– Em uma das minhas aulas de português perguntei aos alunos o que eu precisava para fazer um texto, e eles me falaram “palavras”, “sentidos”, “estrutura”, “caneta”, “papel”, “computador”. Dando continuidade para a aula, e para que eles pudessem comparar, perguntei também o que eu precisava para construir uma casa, aí falaram: “pedreiro”, “tijolos”, “alicerce”, “terreno”, “dinheiro”, “planta”. Surpreendeu-me essas respostas e disse a eles que construir um texto é como construir uma casa, se para construirmos uma casa precisamos de um pedreiro, para construir um texto precisaríamos de quê?

A presença dos sujeitos

– Alguém levantou a mão e falou “de um autor”. Isso. E quando eu faço um texto, eu preciso apenas de um autor? Eles se calaram e depois de um tempo, “e de um leitor”. Comparar a construção de um texto com uma casa foi eficaz, pois quando pensamos na casa lembramos do pedreiro, afinal, é um trabalho duro. Agora e o texto? Por que ninguém lembra do autor? Ele também constrói o texto, ele também aplica determinada energia na produção de um texto, mas me dá a impressão de que as escolas, no ensino de português, esquecem-se de falar isso para os alunos, que fazer um texto é um compromisso e esse compromisso requer uma prática. Eu não preciso me esconder no texto. Em todos eles há um autor. Agora, o processo inverso também é verdade. O leitor é tão importante quanto o autor. Sem o leitor o texto não existiria. É para ele que produzimos o texto. Sempre devemos ter em mente ao produzir um texto que o leitor deve ler o texto e deve ter alguma reação ao lê-lo. Ao escrever um texto deve-se ter em mente quem será o leitor do meu texto?

O contexto no texto e o texto no contexto

– Também os alunos falaram em terreno para a construção da casa, mas para o texto não falaram nenhum correspondente. Fica claro para eles que sem terreno não há casa, e devemos levá-lo em conta, analisar quem está em volta, os vizinhos, se o terreno aguenta o peso da casa, etc. No texto é a mesma coisa, devemos olhar em nossa volta, o contexto em que o texto está sendo produzido é extremamente importante na produção do texto tanto para servir de tema, quando para servir de base teórica. É o contexto que vai nos indicar o que podemos escrever, o que podemos ler, o como proceder para transformar o texto, etc. Terreno e o contexto irão sustentar o texto, servir tanto de tema como base para um bom texto. Sem contexto não há texto, já que esse existe em determinado espaço-tempo. O texto está inserido na história. E a história também servirá de trama para este texto.

A estrutura e o alicerce

– Outra questão importante é o alicerce. Ele servirá de esqueleto para a casa da mesma forma que para o texto realmente é importante a estrutura, cada tipo de texto terá seu alicerce, ou seja, sua forma. Uma dissertação não se escreve da mesma forma que uma narração e vice-versa. Isso precisa ficar claro para o aluno. Também, se para a casa precisamos de uma planta, ou seja, um esboço anterior à construção, para o produtor de um texto é importante um planejamento. Antes de escrever eu devo pensar “o que eu vou escrever?”, “para quê?”, “Como eu pretendo escrever?”. Se respondermos a essas perguntas antes de produzir um texto, então ele ficará mais organizado.

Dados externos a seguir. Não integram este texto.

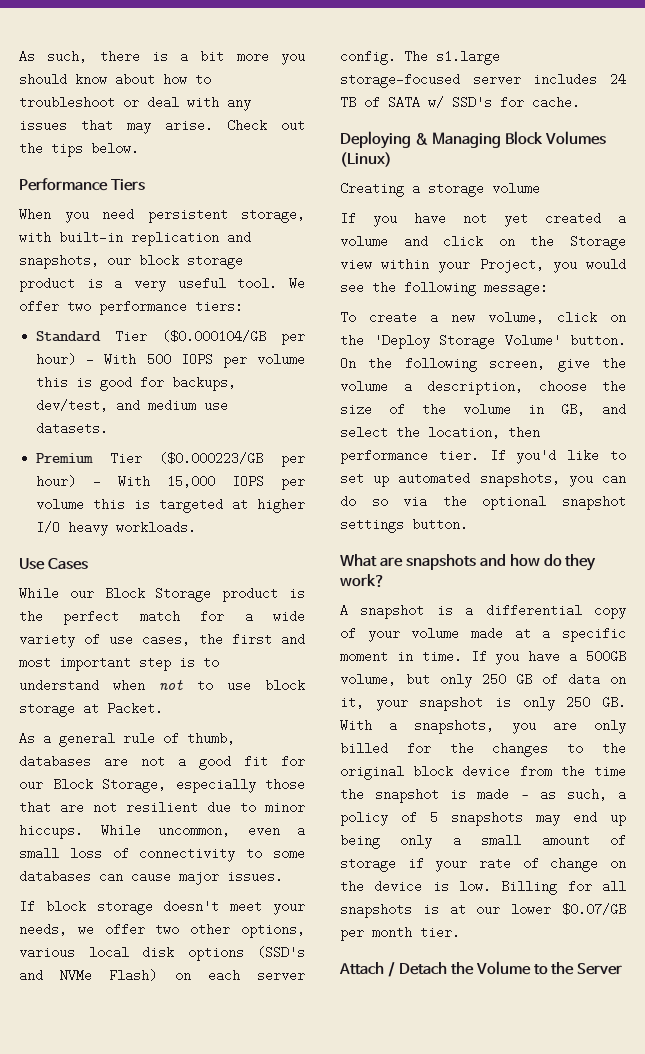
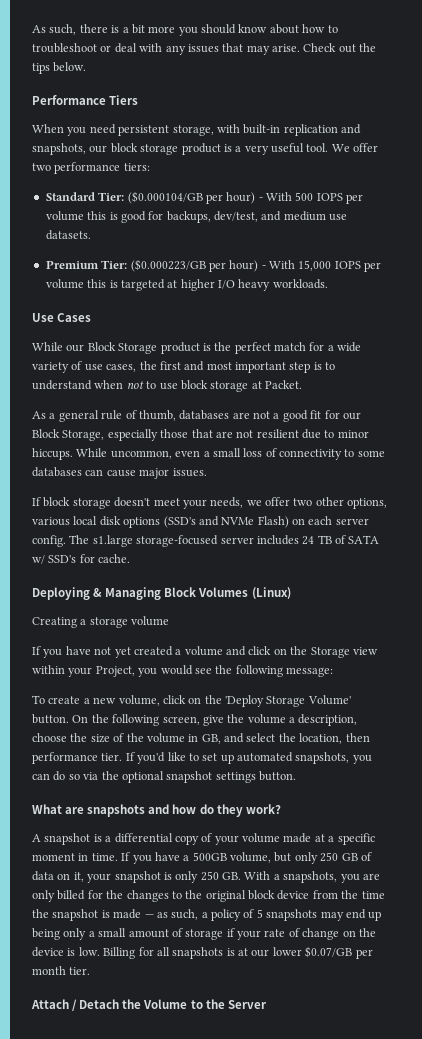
- Standard Tier ($0.000104/GB per hour) - With 500 IOPS per volume this is good for backups, dev/test, and medium use datasets.
+ Standard Tier: ($0.000104/GB per hour) - With 500 IOPS per volume this is good for backups, dev/test, and medium use datasets.
- Premium Tier ($0.000223/GB per hour) - With 15,000 IOPS per volume this is targeted at higher I/O heavy workloads.
+ Premium Tier: ($0.000223/GB per hour) - With 15,000 IOPS per volume this is targeted at higher I/O heavy workloads.

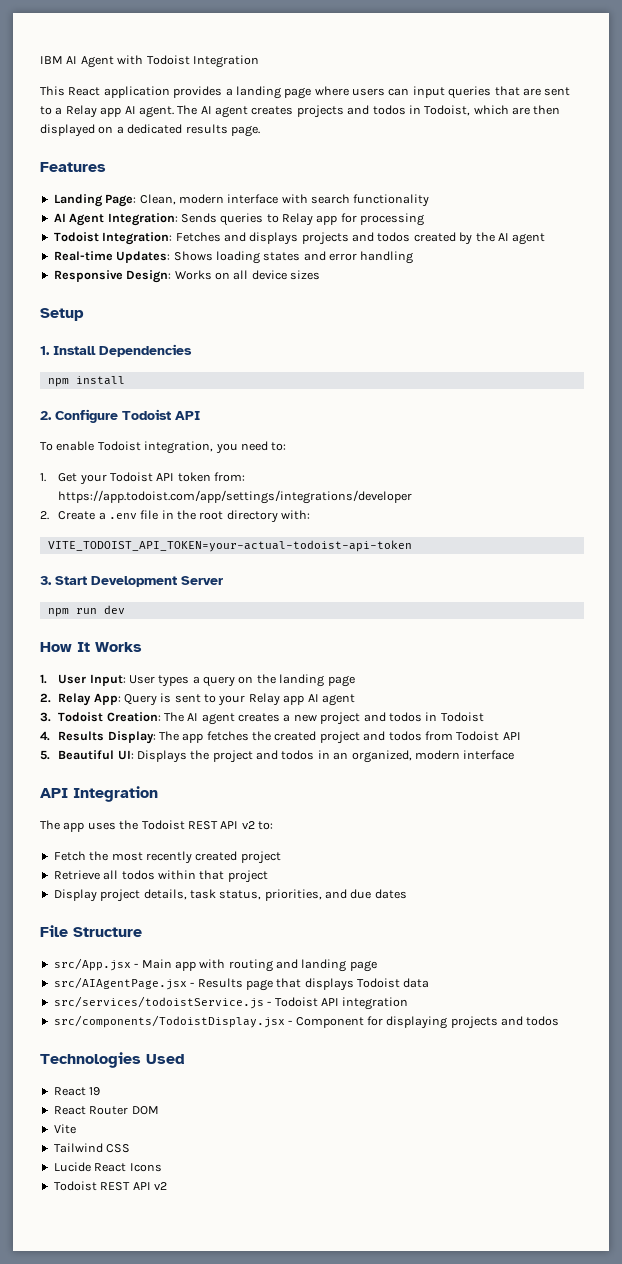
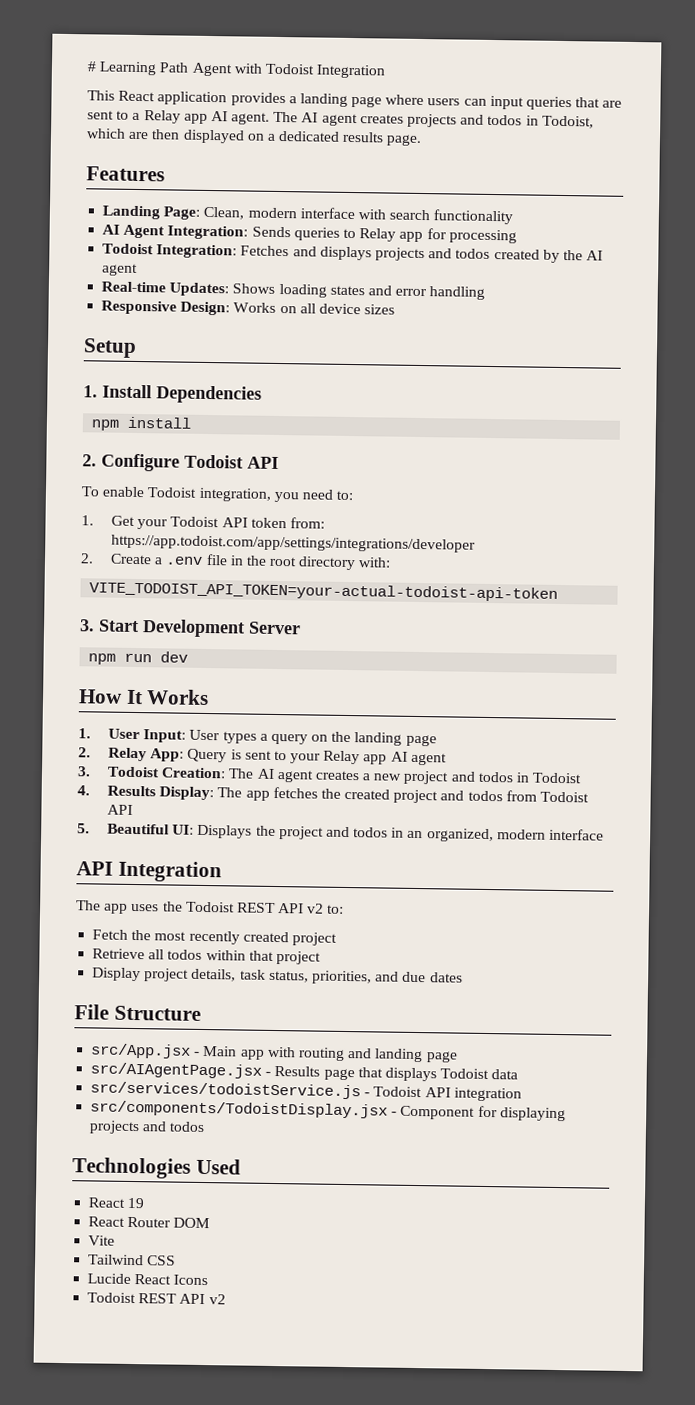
- IBM AI Agent with Todoist Integration
+ # Learning Path Agent with Todoist Integration

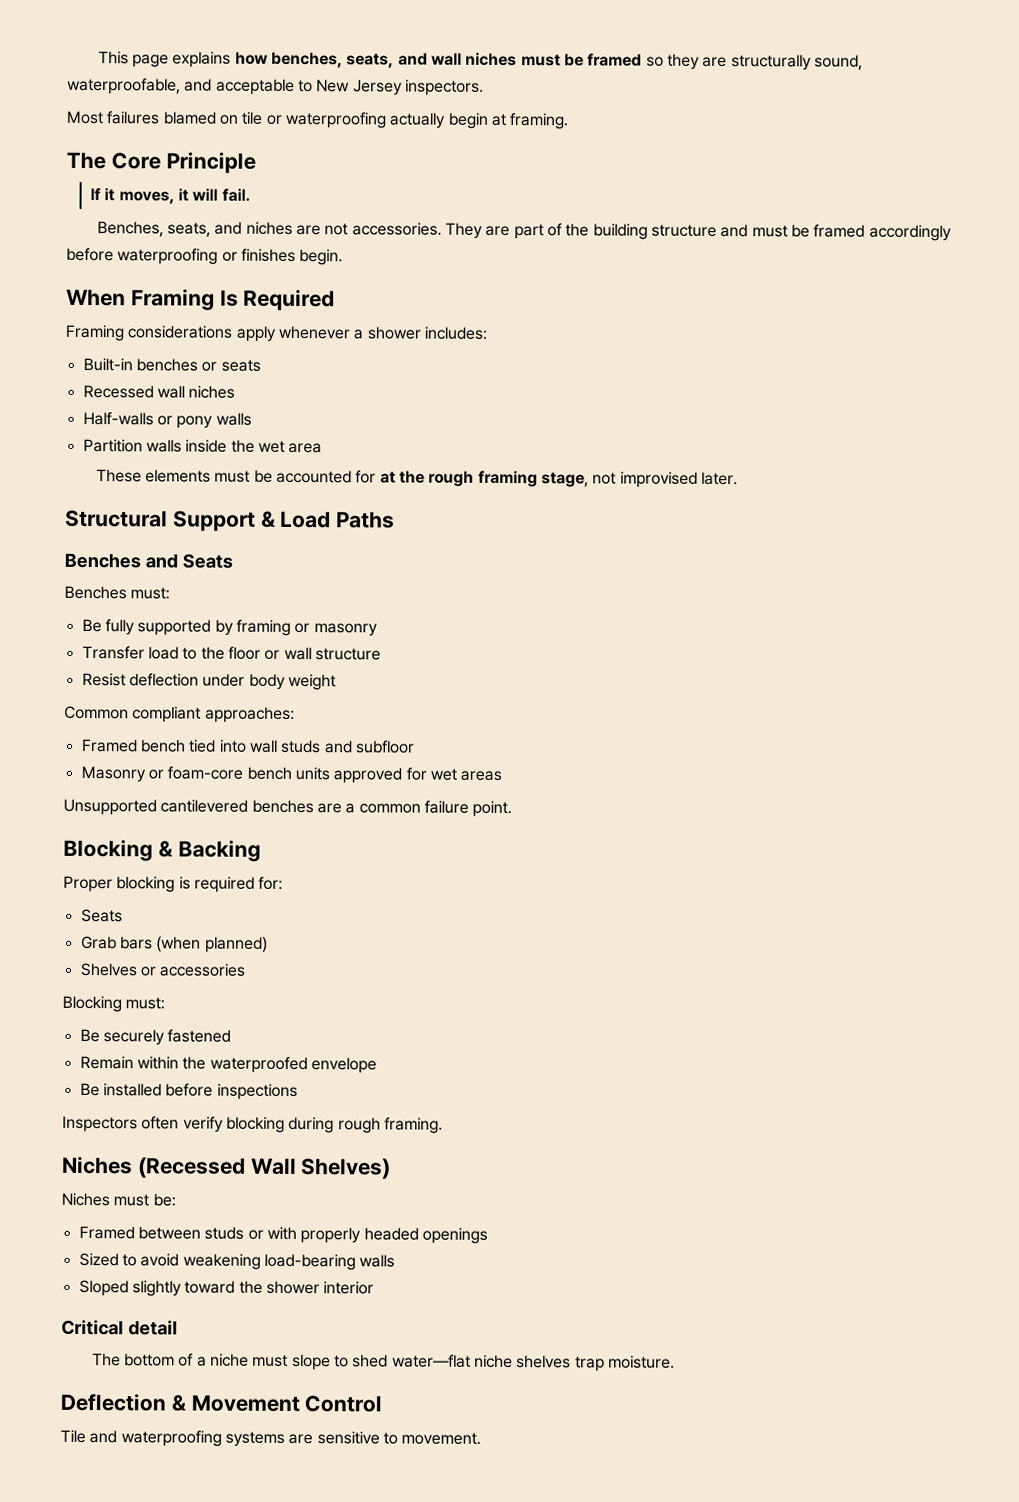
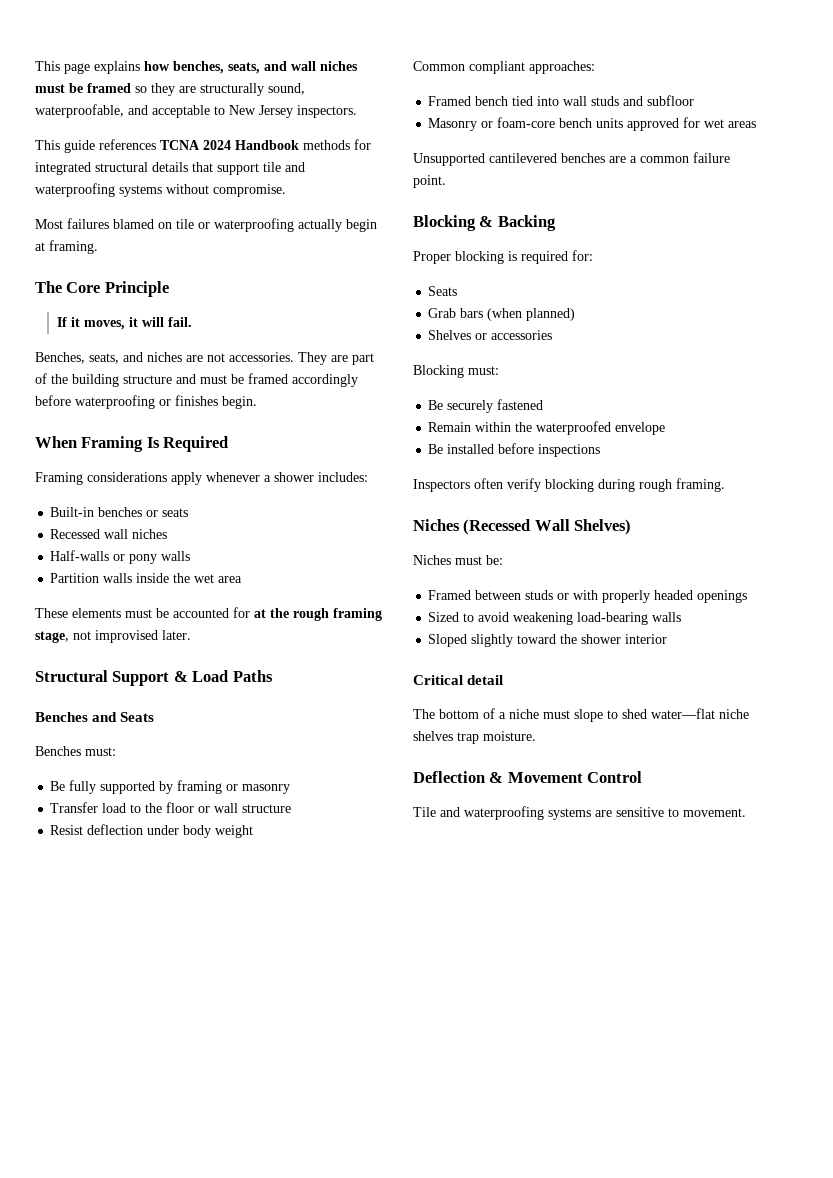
+ This guide references TCNA 2024 Handbook methods for integrated structural details that support tile and waterproofing systems without compromise.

A palavra como material interacional

– Porém, de todos os elementos que os alunos falaram, o mais importante para o texto é sem dúvida a palavra. É através dela e para ela que escrevemos. A palavra é o momento sublime da linguagem. A ponte entre os sujeitos da comunicação (autor e leitor), a ponte que passa do sujeito para o contexto (o mundo), a palavra é o trator que derruba impérios e muros, a ponte que liga a infelicidade da felicidade. É a palavra que faz com que nos tornemos humanos, demasiadamente humanos. É a palavra o tijolo da linguagem, é ela o material do texto, a substância, é através dela que vamos nos refugiar no mundo e do mundo, expressando o que temos em nosso interior, seja ódio, seja o medo, seja o sonho, seja a vontade de passar uma ideia. Produzir um texto, assim como ler, é mostrar para o que é externo em nosso corpo, a fúria do eu. Produzir texto é respirar. A palavra é o produto material do texto, direcionando o sentido dele. A palavra é o que interage os homens e as mulheres do nosso planeta.